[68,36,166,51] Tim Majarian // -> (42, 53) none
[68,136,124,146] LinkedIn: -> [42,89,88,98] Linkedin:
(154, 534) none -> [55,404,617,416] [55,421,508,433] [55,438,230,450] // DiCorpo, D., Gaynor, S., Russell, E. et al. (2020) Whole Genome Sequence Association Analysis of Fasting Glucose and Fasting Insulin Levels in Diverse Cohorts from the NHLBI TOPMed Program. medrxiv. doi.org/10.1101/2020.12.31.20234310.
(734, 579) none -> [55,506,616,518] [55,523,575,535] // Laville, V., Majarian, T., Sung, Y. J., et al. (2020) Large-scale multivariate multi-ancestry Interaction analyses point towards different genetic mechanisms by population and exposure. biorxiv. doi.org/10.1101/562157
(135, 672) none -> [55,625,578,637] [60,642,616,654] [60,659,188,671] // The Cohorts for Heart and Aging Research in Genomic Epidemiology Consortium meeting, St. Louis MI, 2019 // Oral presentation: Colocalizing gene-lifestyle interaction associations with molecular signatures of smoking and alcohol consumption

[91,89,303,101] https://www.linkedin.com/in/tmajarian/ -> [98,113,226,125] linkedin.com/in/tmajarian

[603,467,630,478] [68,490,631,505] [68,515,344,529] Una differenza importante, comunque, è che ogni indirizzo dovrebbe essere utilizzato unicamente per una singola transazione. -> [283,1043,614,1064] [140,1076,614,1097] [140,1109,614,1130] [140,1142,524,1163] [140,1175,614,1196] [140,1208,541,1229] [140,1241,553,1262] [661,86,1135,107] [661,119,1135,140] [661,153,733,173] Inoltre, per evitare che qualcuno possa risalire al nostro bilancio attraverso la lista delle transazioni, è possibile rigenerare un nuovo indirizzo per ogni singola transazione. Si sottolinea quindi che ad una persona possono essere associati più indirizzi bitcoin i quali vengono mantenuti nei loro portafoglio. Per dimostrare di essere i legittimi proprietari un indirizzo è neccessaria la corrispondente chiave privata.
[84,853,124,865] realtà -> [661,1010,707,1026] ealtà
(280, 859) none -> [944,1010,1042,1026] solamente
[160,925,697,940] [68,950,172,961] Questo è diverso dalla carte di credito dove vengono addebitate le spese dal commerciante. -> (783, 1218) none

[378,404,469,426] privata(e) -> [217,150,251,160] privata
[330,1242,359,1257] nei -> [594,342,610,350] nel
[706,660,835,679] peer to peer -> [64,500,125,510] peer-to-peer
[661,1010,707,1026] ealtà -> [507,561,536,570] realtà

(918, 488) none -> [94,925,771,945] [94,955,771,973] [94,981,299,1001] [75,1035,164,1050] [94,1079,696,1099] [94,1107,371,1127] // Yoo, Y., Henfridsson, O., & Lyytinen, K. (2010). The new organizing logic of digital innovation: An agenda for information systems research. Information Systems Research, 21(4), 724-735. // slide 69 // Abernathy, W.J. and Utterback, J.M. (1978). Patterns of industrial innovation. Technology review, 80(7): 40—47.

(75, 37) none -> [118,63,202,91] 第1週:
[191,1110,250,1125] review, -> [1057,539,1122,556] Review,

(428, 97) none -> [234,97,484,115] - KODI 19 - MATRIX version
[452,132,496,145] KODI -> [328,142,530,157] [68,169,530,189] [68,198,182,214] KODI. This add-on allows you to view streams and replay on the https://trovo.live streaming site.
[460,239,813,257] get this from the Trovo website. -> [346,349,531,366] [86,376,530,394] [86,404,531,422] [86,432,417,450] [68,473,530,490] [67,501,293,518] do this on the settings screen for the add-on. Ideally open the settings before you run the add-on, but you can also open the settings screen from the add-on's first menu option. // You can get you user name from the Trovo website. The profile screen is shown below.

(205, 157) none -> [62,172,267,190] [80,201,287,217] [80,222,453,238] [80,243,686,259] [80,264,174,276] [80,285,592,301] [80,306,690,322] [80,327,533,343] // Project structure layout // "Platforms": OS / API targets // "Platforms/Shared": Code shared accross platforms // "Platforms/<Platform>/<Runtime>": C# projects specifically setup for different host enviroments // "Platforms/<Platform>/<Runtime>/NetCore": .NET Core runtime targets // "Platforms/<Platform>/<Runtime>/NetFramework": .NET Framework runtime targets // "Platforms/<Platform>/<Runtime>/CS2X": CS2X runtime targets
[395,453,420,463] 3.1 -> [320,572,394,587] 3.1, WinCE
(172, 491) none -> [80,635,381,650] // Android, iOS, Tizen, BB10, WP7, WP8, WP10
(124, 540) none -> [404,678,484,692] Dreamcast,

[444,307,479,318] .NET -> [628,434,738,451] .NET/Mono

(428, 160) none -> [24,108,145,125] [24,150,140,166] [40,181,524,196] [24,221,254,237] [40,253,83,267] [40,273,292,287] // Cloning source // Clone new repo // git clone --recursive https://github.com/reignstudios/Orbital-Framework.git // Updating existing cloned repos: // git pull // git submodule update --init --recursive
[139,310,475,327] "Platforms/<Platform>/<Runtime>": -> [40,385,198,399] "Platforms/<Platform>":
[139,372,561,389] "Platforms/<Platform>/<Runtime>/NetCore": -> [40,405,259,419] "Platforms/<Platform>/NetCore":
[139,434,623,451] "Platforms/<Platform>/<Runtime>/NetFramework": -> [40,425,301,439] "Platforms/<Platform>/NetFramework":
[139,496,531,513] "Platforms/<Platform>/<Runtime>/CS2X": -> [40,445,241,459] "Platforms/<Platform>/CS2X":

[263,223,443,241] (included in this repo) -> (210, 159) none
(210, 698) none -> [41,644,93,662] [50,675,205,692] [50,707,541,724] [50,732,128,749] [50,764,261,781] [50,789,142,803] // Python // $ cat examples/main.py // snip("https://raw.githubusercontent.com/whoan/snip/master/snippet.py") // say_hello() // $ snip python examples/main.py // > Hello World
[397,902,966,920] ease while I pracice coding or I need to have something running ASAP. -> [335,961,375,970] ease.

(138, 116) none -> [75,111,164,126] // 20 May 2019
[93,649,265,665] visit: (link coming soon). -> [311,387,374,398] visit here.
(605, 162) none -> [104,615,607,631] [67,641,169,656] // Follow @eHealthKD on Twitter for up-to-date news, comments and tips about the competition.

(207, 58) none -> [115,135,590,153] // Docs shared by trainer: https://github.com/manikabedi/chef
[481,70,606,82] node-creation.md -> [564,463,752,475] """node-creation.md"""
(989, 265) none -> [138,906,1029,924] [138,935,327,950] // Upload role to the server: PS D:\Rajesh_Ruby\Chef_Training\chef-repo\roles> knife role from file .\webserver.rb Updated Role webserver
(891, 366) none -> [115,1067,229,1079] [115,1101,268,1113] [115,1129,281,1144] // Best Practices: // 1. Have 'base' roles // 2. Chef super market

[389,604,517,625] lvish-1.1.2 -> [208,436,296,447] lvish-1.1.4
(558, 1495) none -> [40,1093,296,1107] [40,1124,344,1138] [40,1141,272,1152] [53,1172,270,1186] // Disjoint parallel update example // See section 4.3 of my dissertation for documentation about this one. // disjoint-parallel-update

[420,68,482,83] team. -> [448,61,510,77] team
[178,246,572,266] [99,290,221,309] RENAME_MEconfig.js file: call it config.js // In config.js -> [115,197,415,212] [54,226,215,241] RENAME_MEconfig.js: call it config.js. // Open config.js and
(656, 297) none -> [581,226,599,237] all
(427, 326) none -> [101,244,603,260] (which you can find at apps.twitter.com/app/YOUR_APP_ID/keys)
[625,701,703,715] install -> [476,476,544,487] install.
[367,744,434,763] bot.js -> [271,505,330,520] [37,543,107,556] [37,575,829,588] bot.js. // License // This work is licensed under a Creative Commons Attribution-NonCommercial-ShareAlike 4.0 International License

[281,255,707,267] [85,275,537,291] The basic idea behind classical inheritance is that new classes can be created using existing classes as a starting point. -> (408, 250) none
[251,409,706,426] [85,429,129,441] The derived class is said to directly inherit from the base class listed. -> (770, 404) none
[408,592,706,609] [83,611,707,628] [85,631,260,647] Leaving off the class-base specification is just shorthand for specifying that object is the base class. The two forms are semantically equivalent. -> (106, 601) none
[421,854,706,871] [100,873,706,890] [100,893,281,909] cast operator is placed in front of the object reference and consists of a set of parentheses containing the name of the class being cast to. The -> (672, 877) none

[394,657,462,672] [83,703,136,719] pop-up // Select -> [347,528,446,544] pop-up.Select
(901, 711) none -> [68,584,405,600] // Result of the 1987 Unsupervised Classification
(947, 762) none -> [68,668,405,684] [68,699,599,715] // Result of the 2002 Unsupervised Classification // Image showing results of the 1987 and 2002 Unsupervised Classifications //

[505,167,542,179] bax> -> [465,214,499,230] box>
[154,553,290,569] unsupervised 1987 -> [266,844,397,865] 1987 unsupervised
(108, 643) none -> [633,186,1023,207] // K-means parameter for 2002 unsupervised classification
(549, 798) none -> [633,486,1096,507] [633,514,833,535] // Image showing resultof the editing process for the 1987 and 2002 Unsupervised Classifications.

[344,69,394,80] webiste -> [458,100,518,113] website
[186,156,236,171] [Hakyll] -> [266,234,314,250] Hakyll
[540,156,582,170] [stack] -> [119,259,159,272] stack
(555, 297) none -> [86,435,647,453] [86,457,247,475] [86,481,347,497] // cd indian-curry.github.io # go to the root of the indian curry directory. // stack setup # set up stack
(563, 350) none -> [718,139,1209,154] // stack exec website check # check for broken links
──────────
> **Required action**
Transcribe the lines above between the line holding "[444,307,479,318] .NET ->" and the line holding "(207, 58) none", inclusive, exactly as they stand and with nothing added.

> **Expected answer**
[444,307,479,318] .NET -> [628,434,738,451] .NET/Mono

(428, 160) none -> [24,108,145,125] [24,150,140,166] [40,181,524,196] [24,221,254,237] [40,253,83,267] [40,273,292,287] // Cloning source // Clone new repo // git clone --recursive https://github.com/reignstudios/Orbital-Framework.git // Updating existing cloned repos: // git pull // git submodule update --init --recursive
[139,310,475,327] "Platforms/<Platform>/<Runtime>": -> [40,385,198,399] "Platforms/<Platform>":
[139,372,561,389] "Platforms/<Platform>/<Runtime>/NetCore": -> [40,405,259,419] "Platforms/<Platform>/NetCore":
[139,434,623,451] "Platforms/<Platform>/<Runtime>/NetFramework": -> [40,425,301,439] "Platforms/<Platform>/NetFramework":
[139,496,531,513] "Platforms/<Platform>/<Runtime>/CS2X": -> [40,445,241,459] "Platforms/<Platform>/CS2X":

[263,223,443,241] (included in this repo) -> (210, 159) none
(210, 698) none -> [41,644,93,662] [50,675,205,692] [50,707,541,724] [50,732,128,749] [50,764,261,781] [50,789,142,803] // Python // $ cat examples/main.py // snip("https://raw.githubusercontent.com/whoan/snip/master/snippet.py") // say_hello() // $ snip python examples/main.py // > Hello World
[397,902,966,920] ease while I pracice coding or I need to have something running ASAP. -> [335,961,375,970] ease.

(138, 116) none -> [75,111,164,126] // 20 May 2019
[93,649,265,665] visit: (link coming soon). -> [311,387,374,398] visit here.
(605, 162) none -> [104,615,607,631] [67,641,169,656] // Follow @eHealthKD on Twitter for up-to-date news, comments and tips about the competition.

(207, 58) none -> [115,135,590,153] // Docs shared by trainer: https://github.com/manikabedi/chef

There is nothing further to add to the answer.